KMT2A-CBL fusion gene in the first reported case of T-cell acute lymphoblastic leukemia associated with Wiedemann-Steiner syndrome

Abstract

Wiedemann-Steiner syndrome (WSS) is a congenital malformation syndrome characterized by intellectual disability, developmental delay, and distinctive facial features, caused by germline mutations in the KMT2A gene. Despite the key role of KMT2A in hematopoiesis, leukemia has not been previously reported in WSS patients. This report presents the first documented case of acute lymphoblastic leukemia (ALL) in a WSS patient. A 16-year-old boy with developmental delay, distinct facial features, and genital abnormalities was diagnosed with WSS following the identification of a heterozygous frameshift mutation in KMT2A. At age 17, he developed T-cell ALL harboring the KMT2A-CBL fusion gene, of which only nine cases have been reported so far. cDNA sequence analysis of the KMT2A-CBL transcript at the site of the germline KMT2A pathogenic variant revealed a wild-type sequence, indicating that the KMT2A-CBL fusion occurred on the wild-type allele.
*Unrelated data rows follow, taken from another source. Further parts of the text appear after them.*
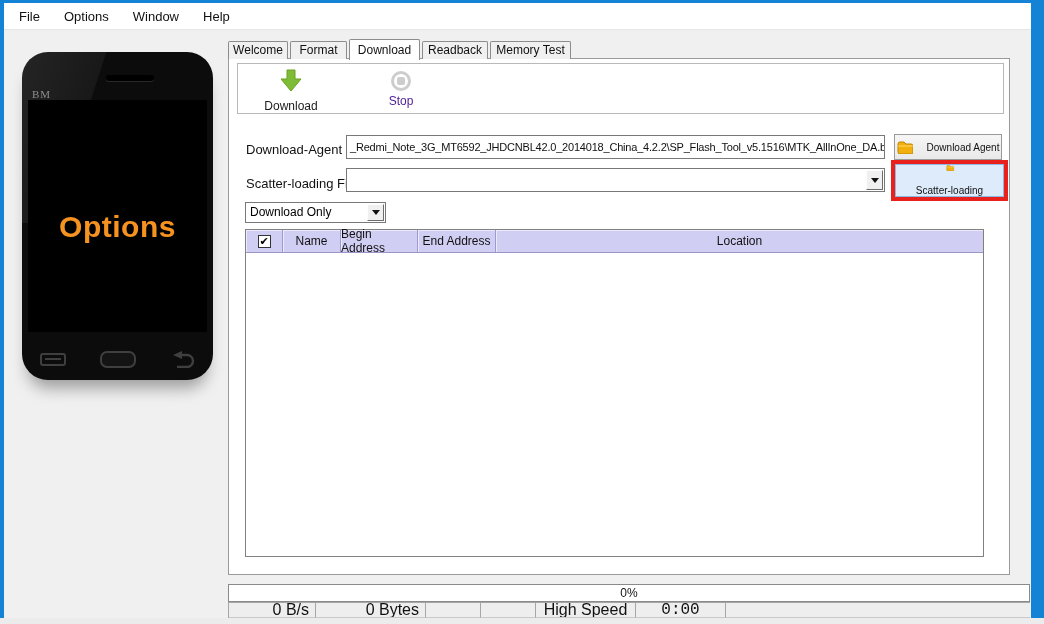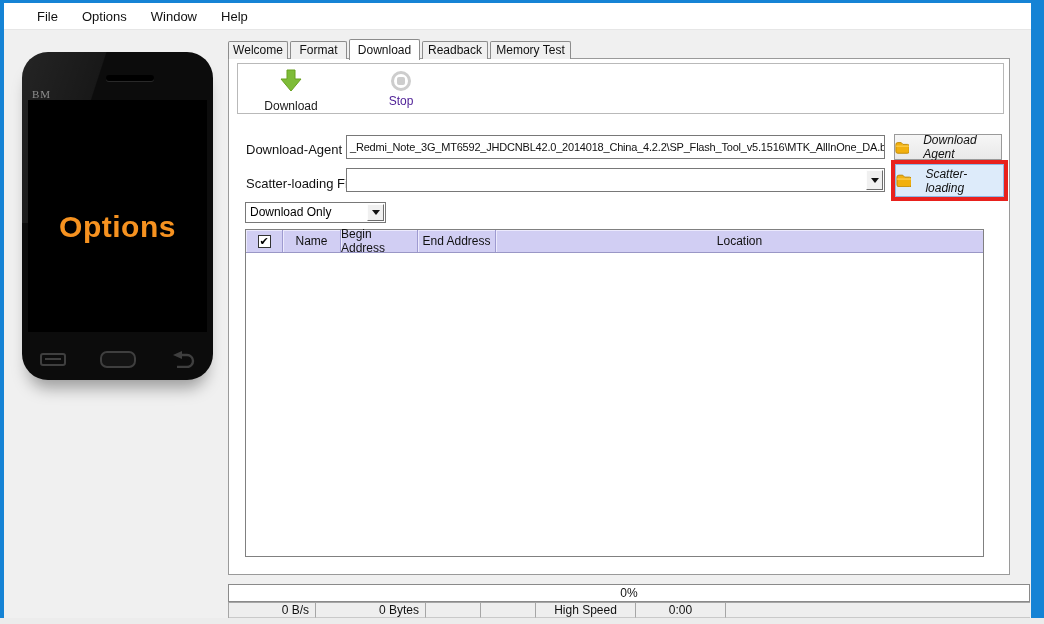--- a/index.html
+++ b/index.html
@@ -9,21 +9,21 @@
   .abs { position:absolute; }
 
   
   .win-border-top   { left:0; top:0; width:1044px; height:3px;  background:#1583d5; }
   .win-border-left  { left:0; top:0; width:4px;   height:618px; background:#1583d5; }
   .win-border-right { left:1031px; top:0; width:13px; height:618px; background:#1583d5; }
   .bottom-strip { left:0; top:618px; width:1044px; height:6px; background:#ececec; }
 
   
   .menubar { left:4px; top:3px; width:1027px; height:27px; background:#ffffff;
-             display:flex; align-items:center; padding-left:22px; gap:2px;
+             display:flex; align-items:center; padding-left:4px; gap:2px;
              border-bottom:1px solid #e6e6e6; }
   .menu-item { font-size:13px; color:#111; padding:4px 11px; cursor:default; }
 
   
   .phone { left:22px; top:52px; width:191px; height:328px; background:#0c0c0c;
            border-radius:26px; box-shadow:0 14px 16px -6px rgba(0,0,0,0.35);
            overflow:hidden; }
   .phone::before { content:""; position:absolute; left:0; top:0; width:100%; height:52%;
            background:linear-gradient(108deg, rgba(255,255,255,0.10) 0%, rgba(255,255,255,0.05) 34%, rgba(255,255,255,0.0) 34.5%);
            pointer-events:none; }
@@ -72,21 +72,21 @@
              overflow:hidden; padding:0 3px; color:#111; }
   .combo { background:#fff; border:1px solid #787878; }
   .combo-arrow { position:absolute; right:1px; top:1px; bottom:1px; width:17px;
              background:#f0f0f0; border:1px solid; border-color:#fdfdfd #6d6d6d #6d6d6d #fdfdfd;
              display:flex; align-items:center; justify-content:center; }
   .tri-down { width:0; height:0; border-left:4px solid transparent;
              border-right:4px solid transparent; border-top:5px solid #111; }
 
   .btn { background:linear-gradient(#f6f6f6,#e9e9e9); border:1px solid #9a9a9a;
          display:flex; align-items:center; justify-content:center; gap:14px;
-         font-size:12px; color:#111; cursor:default;font-style:italic; }
+         font-size:10px; color:#111; cursor:default; }
   .btn-blue { background:#ddebfa; border:1px solid #8cb8e6; }
   .highlight-box { border:4px solid #e8211d; }
 
   
   .ptable { left:16px; top:170px; width:739px; height:328px; background:#fff;
             border:1px solid #808080; }
   .thead { display:flex; height:23px; background:#d1cef3; border-bottom:1px solid #9a97c6; }
   .th { font-size:12px; color:#111; display:flex; align-items:center; justify-content:center;
         border-right:1px solid #9e9ad0; box-shadow:inset 1px 1px 0 #eceafd; }
   .th:last-child { border-right:none; }
@@ -95,21 +95,21 @@
         font-size:11px; line-height:11px; color:#000; }
   .watermark { left:166px; top:290px; font-size:25px; font-weight:bold; color:#c5c8ce; }
 
   
   .progress { left:228px; top:584px; width:802px; height:18px; background:#fff;
               border:1px solid #8a8a8a; text-align:center; font-size:12px;
               line-height:16px; color:#111; }
   .statusbar { left:228px; top:602px; width:802px; height:16px; display:flex;
               border-top:1px solid #a6a6a6; border-left:1px solid #a6a6a6; }
   .scell { background:#eeeeee; border-right:1px solid #a6a6a6; border-bottom:1px solid #c9c9c9;
-           font-size:12px; line-height:14px; color:#111; padding:0 6px; overflow:hidden; }
+           font-size:16px; line-height:14px; color:#111; padding:0 6px; overflow:hidden; }
   .scell.right { text-align:right; }
   .scell.center { text-align:center; }
 </style>
 </head>
 <body>
 
 <div class="stage">
 
   <div class="abs win-border-top"></div>
   <div class="abs win-border-left"></div>
@@ -167,21 +167,21 @@
     </div>
 
     <div class="abs field-label" style="left:17px; top:117px;">Scatter-loading File</div>
     <div class="abs combo" style="left:117px; top:109px; width:539px; height:24px;">
       <span class="textbox" style="border:none; display:block; margin-right:18px;"></span>
       <div class="combo-arrow">
         <div class="tri-down"></div>
       </div>
     </div>
     <div class="abs highlight-box" style="left:662px; top:101px; width:117px; height:41px;">
-      <div class="btn btn-blue" style="width:100%; height:100%;">
+      <div class="btn btn-blue" style="width:100%; height:100%;flex-direction:column;">
         <svg width="16" height="13" viewBox="0 0 16 13">
           <path d="M1 3 q0-2 2-2 h4 l2 2 h5 q2 0 2 2 v6 q0 2-2 2 H3 q-2 0-2-2 z" fill="#f2b00e" stroke="#bd8600" stroke-width="1"></path>
           <path d="M1 5 h15" stroke="#ffd968" stroke-width="1"></path>
         </svg>
         <span>Scatter-loading</span>
       </div>
     </div>
 
     <div class="abs combo" style="left:16px; top:143px; width:141px; height:21px;">
       <span style="display:block; font-size:12px; line-height:19px; padding-left:4px; margin-right:31px; overflow:hidden; white-space:nowrap;">Download Only</span>
@@ -214,17 +214,17 @@
   </div>
 
   <div class="abs progress">0%</div>
 
   <div class="abs statusbar">
     <div class="scell right" style="width:87px;">0 B/s</div>
     <div class="scell right" style="width:110px;">0 Bytes</div>
     <div class="scell" style="width:55px;"></div>
     <div class="scell" style="width:55px;"></div>
     <div class="scell center" style="width:100px;">High Speed</div>
-    <div class="scell center" style="width:90px;">0:00</div>
+    <div class="scell center" style="width:90px;font-family:Liberation Mono, monospace;">0:00</div>
     <div class="scell" style="flex:1; border-right:none;"></div>
   </div>
 
 </div>
 
 </body></html>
While this observation suggests a potential cooperative role of the KMT2A-CBL chimeric gene and the germline KMT2A pathogenic mutation in leukemogenesis, the rarity of leukemia in WSS underscores the need for cautious interpretation. This case provides preliminary insights into a possible mechanism of leukemogenesis in WSS, but further studies are required to clarify the relationship between WSS and ALL.

Keywords: KMT2A-CB; Acute lymphoblastic leukemia; Wiedemann-Steiner syndrome.